## TASK TO CARRY OUT
The reply should hold every record, copied exactly, and none of the pictures.

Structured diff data
--------
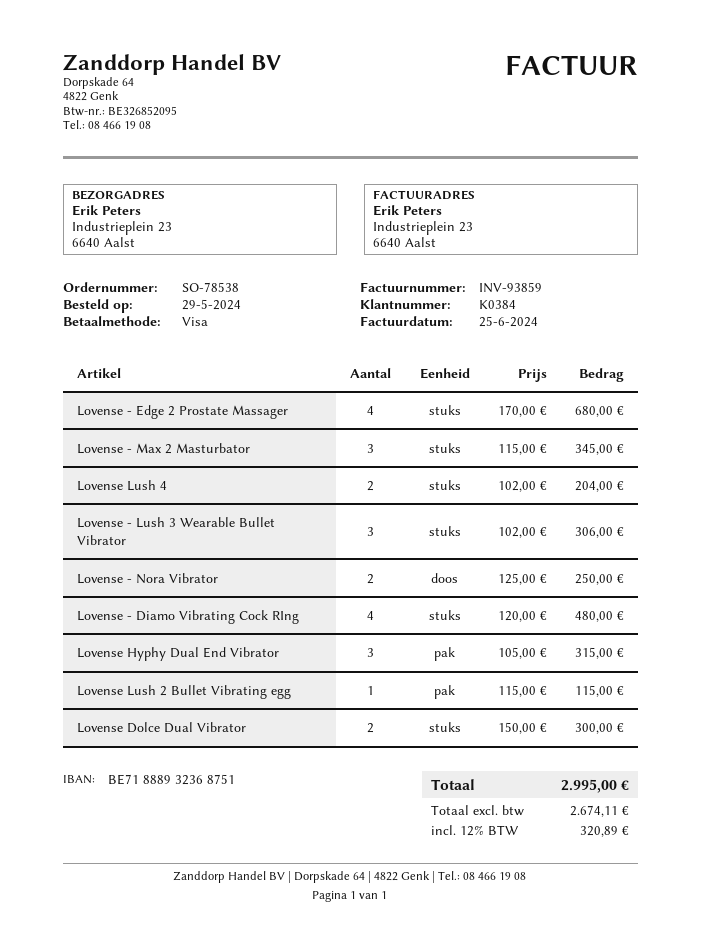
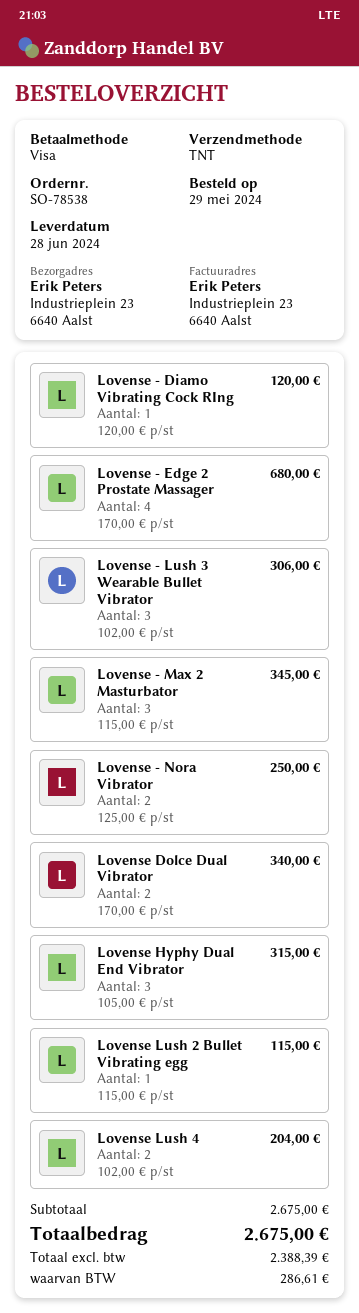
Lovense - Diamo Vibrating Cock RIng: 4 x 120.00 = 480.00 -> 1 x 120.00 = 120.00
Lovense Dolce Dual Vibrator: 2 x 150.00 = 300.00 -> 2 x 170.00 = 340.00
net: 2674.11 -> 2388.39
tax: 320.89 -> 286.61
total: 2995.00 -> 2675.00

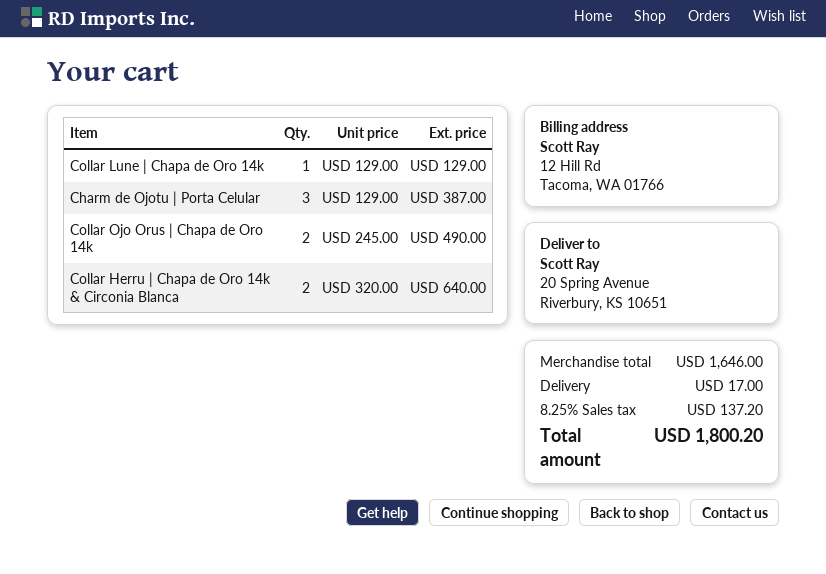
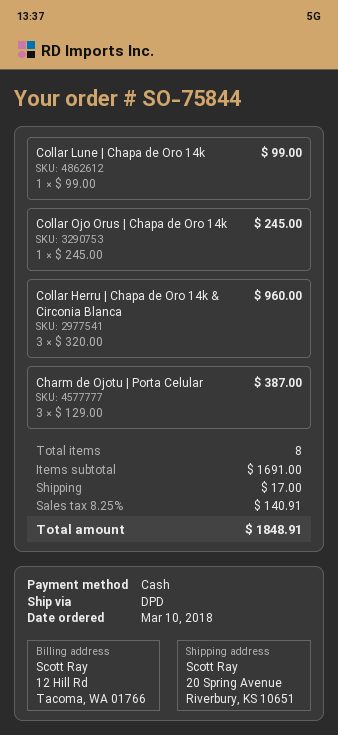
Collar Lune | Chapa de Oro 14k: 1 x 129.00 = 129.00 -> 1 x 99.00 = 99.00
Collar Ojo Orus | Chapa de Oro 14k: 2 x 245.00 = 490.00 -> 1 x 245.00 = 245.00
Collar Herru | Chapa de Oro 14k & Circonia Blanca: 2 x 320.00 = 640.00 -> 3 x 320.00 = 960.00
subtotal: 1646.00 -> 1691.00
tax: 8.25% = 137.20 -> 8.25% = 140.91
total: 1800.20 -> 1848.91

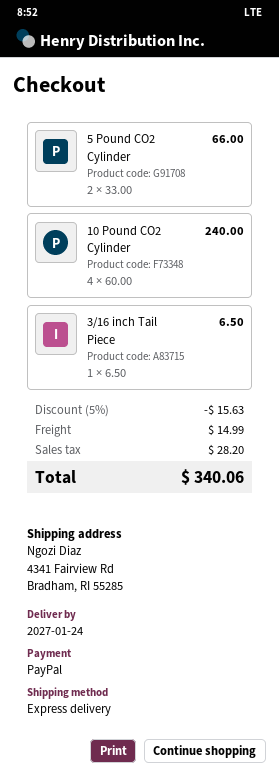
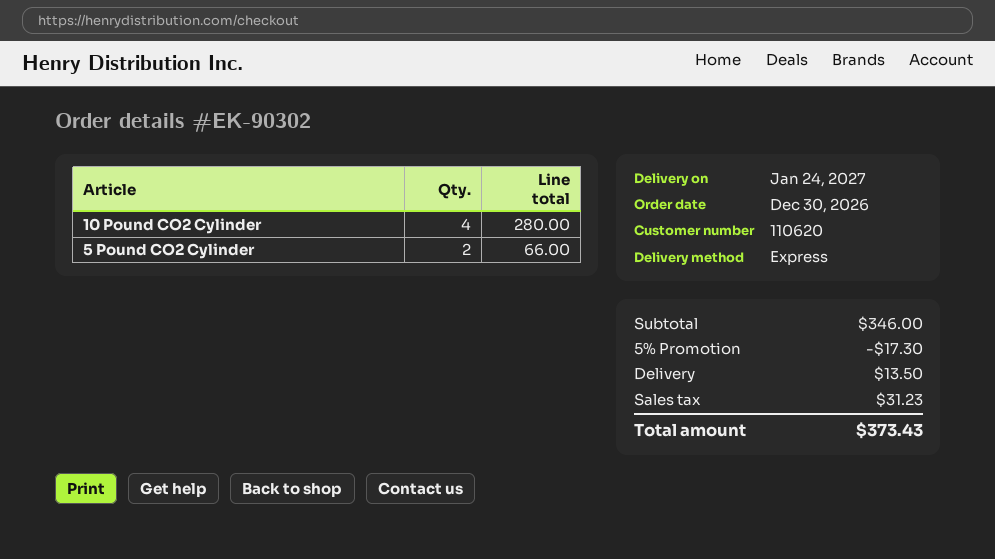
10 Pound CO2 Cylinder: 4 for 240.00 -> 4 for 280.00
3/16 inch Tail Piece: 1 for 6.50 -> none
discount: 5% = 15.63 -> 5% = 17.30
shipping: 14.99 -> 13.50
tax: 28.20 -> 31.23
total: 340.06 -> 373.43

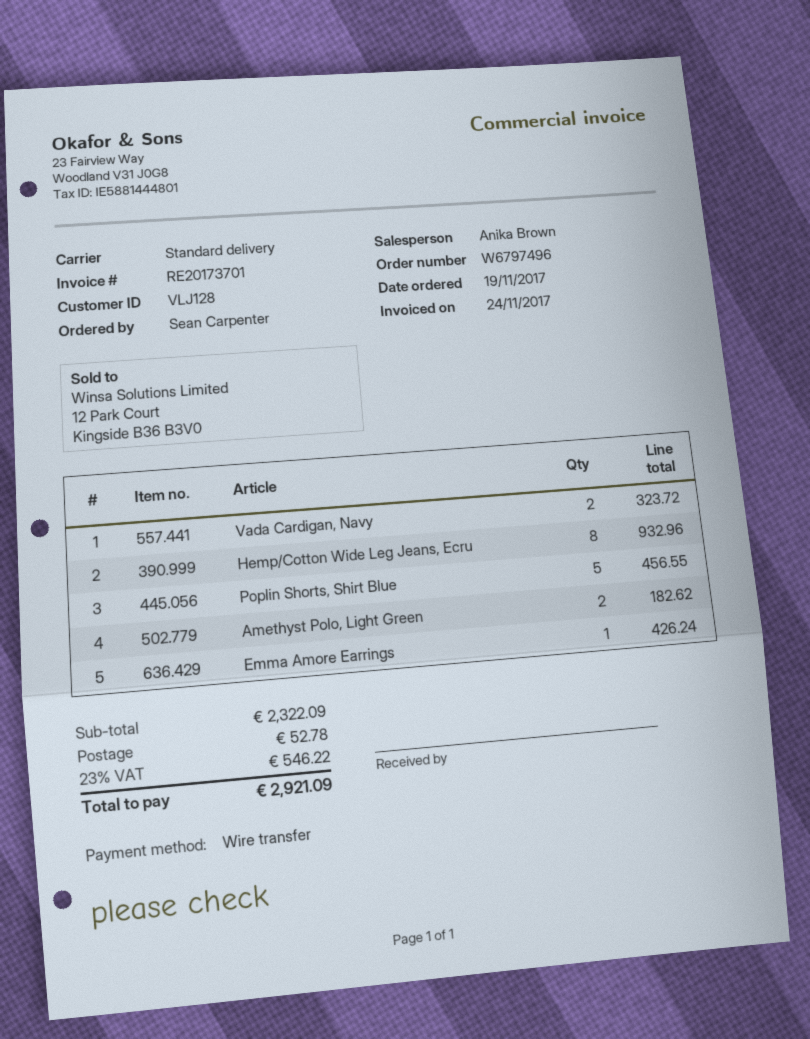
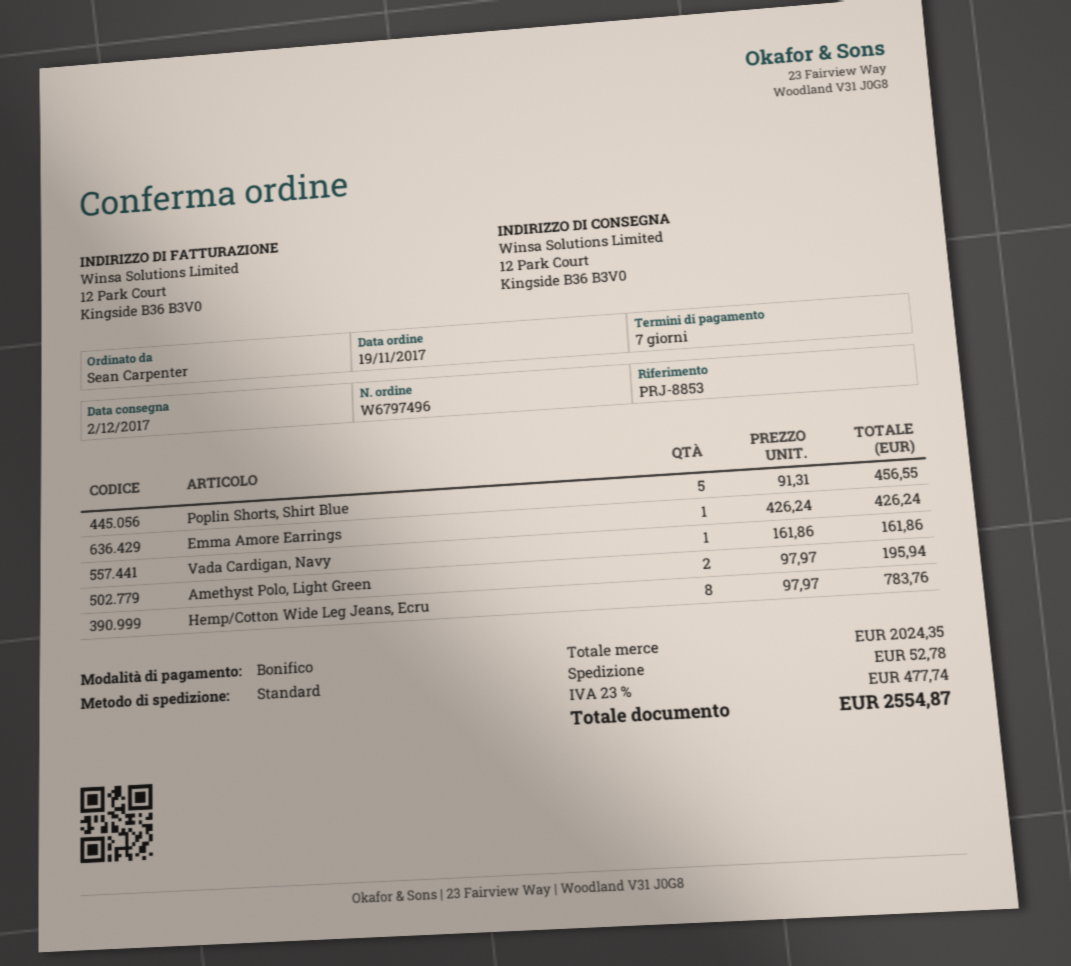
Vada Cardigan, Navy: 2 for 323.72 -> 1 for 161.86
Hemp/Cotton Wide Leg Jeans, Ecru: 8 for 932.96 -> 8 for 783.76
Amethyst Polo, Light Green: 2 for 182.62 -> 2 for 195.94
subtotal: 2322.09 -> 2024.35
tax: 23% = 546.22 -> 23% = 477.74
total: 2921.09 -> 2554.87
--------
## ANSWER AREA
Lovense - Diamo Vibrating Cock RIng: 4 x 120.00 = 480.00 -> 1 x 120.00 = 120.00
Lovense Dolce Dual Vibrator: 2 x 150.00 = 300.00 -> 2 x 170.00 = 340.00
net: 2674.11 -> 2388.39
tax: 320.89 -> 286.61
total: 2995.00 -> 2675.00

Collar Lune | Chapa de Oro 14k: 1 x 129.00 = 129.00 -> 1 x 99.00 = 99.00
Collar Ojo Orus | Chapa de Oro 14k: 2 x 245.00 = 490.00 -> 1 x 245.00 = 245.00
Collar Herru | Chapa de Oro 14k & Circonia Blanca: 2 x 320.00 = 640.00 -> 3 x 320.00 = 960.00
subtotal: 1646.00 -> 1691.00
tax: 8.25% = 137.20 -> 8.25% = 140.91
total: 1800.20 -> 1848.91

10 Pound CO2 Cylinder: 4 for 240.00 -> 4 for 280.00
3/16 inch Tail Piece: 1 for 6.50 -> none
discount: 5% = 15.63 -> 5% = 17.30
shipping: 14.99 -> 13.50
tax: 28.20 -> 31.23
total: 340.06 -> 373.43

Vada Cardigan, Navy: 2 for 323.72 -> 1 for 161.86
Hemp/Cotton Wide Leg Jeans, Ecru: 8 for 932.96 -> 8 for 783.76
Amethyst Polo, Light Green: 2 for 182.62 -> 2 for 195.94
subtotal: 2322.09 -> 2024.35
tax: 23% = 546.22 -> 23% = 477.74
total: 2921.09 -> 2554.87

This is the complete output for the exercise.